Desde a Poética, de Aristóteles, a História do pensamento ocidental registra uma longa tradição de exegese do mito. Lembramos, pois, que para este filósofo grego o processo mimético encerra o mito trágico. Para além dessa visão aristotélica, sabe-se que, desde o tempo histórico mais remoto, mythos e logos – este último compreendido como discurso estruturado –, mesmo semanticamente próximos, vão compor duas “naturezas” distintas, embora ambas relacionadas à palavra: o logos é tomado como a razão, enquanto o mythos vai passar a definir tudo o que se relaciona com o mágico, sobrenatural, fantástico, ou que seja de natureza simbólica ou metafórica.

Ora, sabe-se que, desde a Grécia antiga, o vocábulo mythos está intrinsecamente ligado ao ato de narrar.
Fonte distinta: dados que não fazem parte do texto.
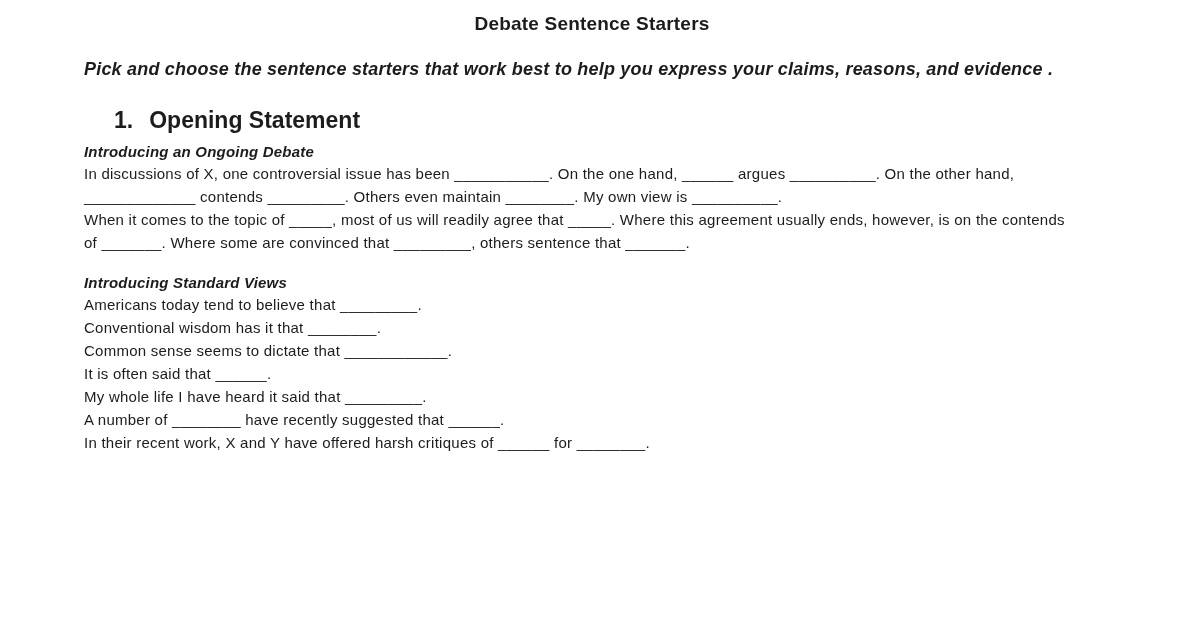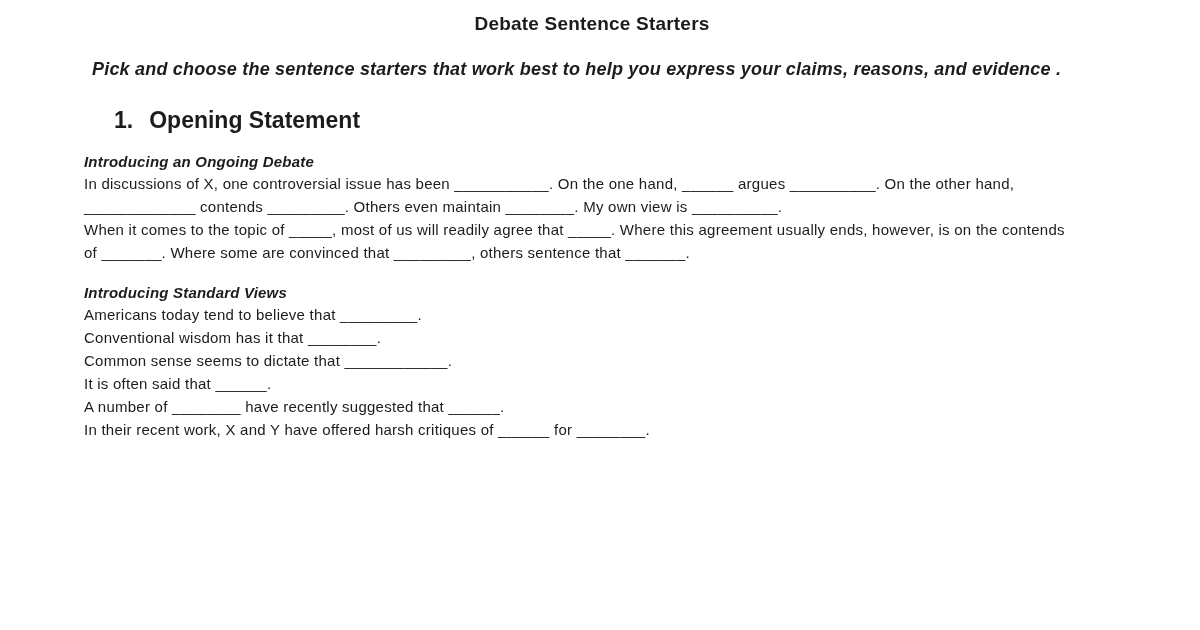--- a/index.html
+++ b/index.html
@@ -25,21 +25,20 @@
     letter-spacing: 0.2px;
   }
   .intro {
     margin-top: 22px;
     font-size: 18px;
     font-weight: bold;
     font-style: italic;
     line-height: 23px;
     letter-spacing: 0.2px;
     white-space: nowrap;
-    margin-left: 8px;
   }
   .section-heading {
     margin-top: 27px;
     margin-left: 30px;
     font-size: 23px;
     font-weight: bold;
     line-height: 24px;
   }
   .section-number {
     display: inline-block;
@@ -47,21 +46,21 @@
   }
   .block-subheading {
     margin-top: 19px;
     font-size: 15px;
     font-weight: bold;
     font-style: italic;
     line-height: 20px;
     letter-spacing: 0.2px;
   }
   #blocks > .block-subheading:first-child {
-    margin-top: 20px;
+    margin-top: 10px;
   }
   .block-paragraph {
     font-size: 15px;
     line-height: 23px;
     letter-spacing: 0.25px;
   }
   .line {
     white-space: nowrap;
   }
 </style>
@@ -94,19 +93,22 @@
       <div class="block-paragraph">
         <div class="line">Conventional wisdom has it that ________.</div>
       </div>
       <div class="block-paragraph">
         <div class="line">Common sense seems to dictate that ____________.</div>
       </div>
       <div class="block-paragraph">
         <div class="line">It is often said that ______.</div>
       </div>
       <div class="block-paragraph">
+        <div class="line">My whole life I have heard it said that _________.</div>
+      </div>
+      <div class="block-paragraph">
         <div class="line">A number of ________ have recently suggested that ______.</div>
       </div>
       <div class="block-paragraph">
         <div class="line">In their recent work, X and Y have offered harsh critiques of ______ for ________.</div>
       </div>
     </div>
 </div>
 
 </body></html>

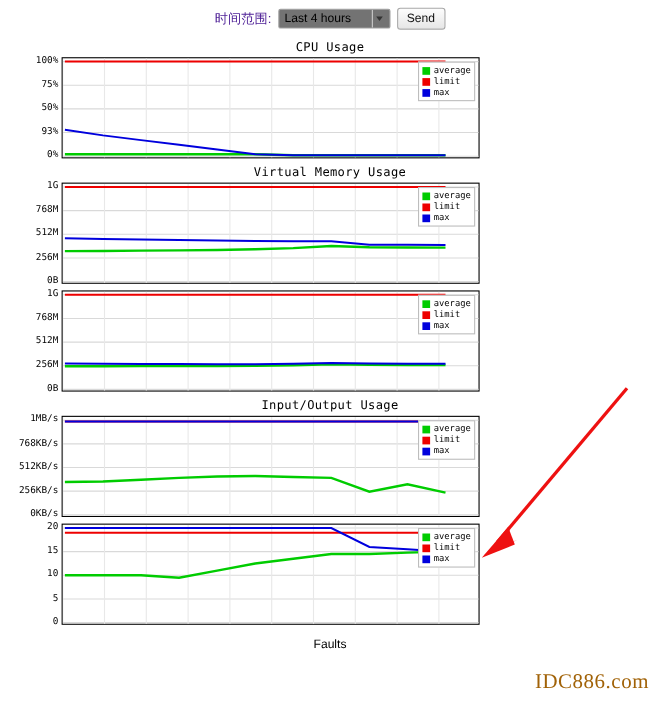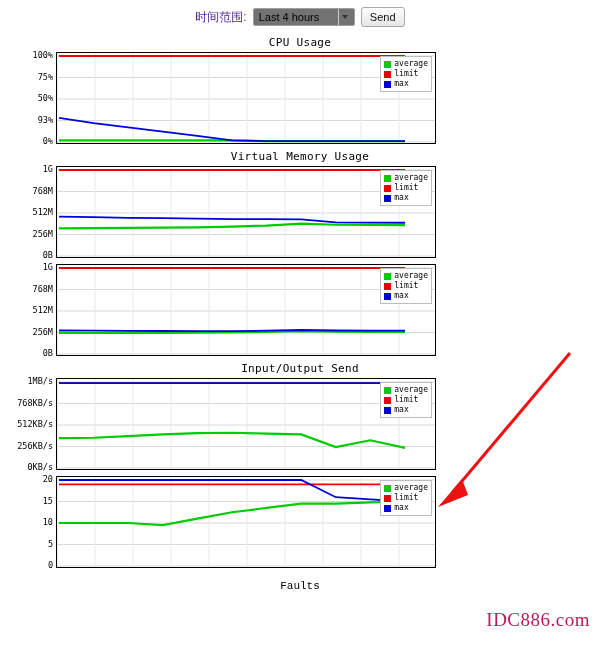--- a/index.html
+++ b/index.html
@@ -120,35 +120,35 @@
   }
   .legend div{display:flex;align-items:center;gap:3px;}
   .legend i{
     width:7px;height:7px;display:inline-block;
   }
   .watermark{
     position:absolute;
     right:10px;
     bottom:18px;
     text-align:center;
-    color:#be185d;
+    color:#a16207;
     font-family:"Liberation Serif",serif;
     pointer-events:none;
   }
   .watermark .wm1{font-size:19px;letter-spacing:0.5px;}
   .watermark .wm2{font-size:15px;margin-top:2px;}
   .arrow-annot{
     position:absolute;
     left:430px;
     top:345px;
     width:150px;height:165px;
     pointer-events:none;
   }
   .truncated{
-    font-family:Liberation Mono, monospace;
+    font-family:Liberation Sans, sans-serif;
     font-size:11px;
     text-align:center;
     margin-top:12px;
   }
 </style>
 </head>
 <body>
 
 <div class="toolbar">
   <span class="toolbar-label">时间范围:</span>
@@ -300,21 +300,21 @@
             </div>
             <div>
               <i style="background: rgb(0, 0, 221);"></i>
               <span>max</span>
             </div>
           </div>
         </div>
       </div>
     </div>
     <div class="chart-block">
-      <div class="chart-title">Input/Output Send</div>
+      <div class="chart-title">Input/Output Usage</div>
       <div class="plot-row">
         <div class="yaxis">
           <span style="top: 89px;">0KB/s</span>
           <span style="top: 67.5px;">256KB/s</span>
           <span style="top: 46px;">512KB/s</span>
           <span style="top: 24.5px;">768KB/s</span>
           <span style="top: 3px;">1MB/s</span>
         </div>
         <div class="plot">
           <svg width="380" height="92" viewBox="0 0 380 92">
O “narrador” do mito – ou o poeta- rapsodo, para usar um termo que vem do grego – acredita-se, e acreditam nele, como sendo um poeta escolhido dos deuses, os quais lhe mostram os acontecimentos passados e permitem que ele veja a origem de todos os seres e de todas as coisas para que possa transmiti-la aos ouvintes. Por isso, sua palavra – o mito – é sagrada porque vem de uma revelação divina. Deixamos claro que, ao tercermos algumas poucas elucidações sobre mito, é porque consideramos, neste estudo, Inês como mito, guiando- nos pela vasta fortuna crítica que já discorreu sobre isso. Ou seja, dispensamos aqui discutir se Inês é aceita ou não como mito.

É exatamente por tomarmos Inês de Castro como um mito na cultura portuguesa, que buscaremos tratar de questões relativas aos estudos dos mitos, sem pretendermos, todavia, um aprofundamento dessas questões, visto que o enfoque sobre o romance é o que predomina em nosso encaminhamento.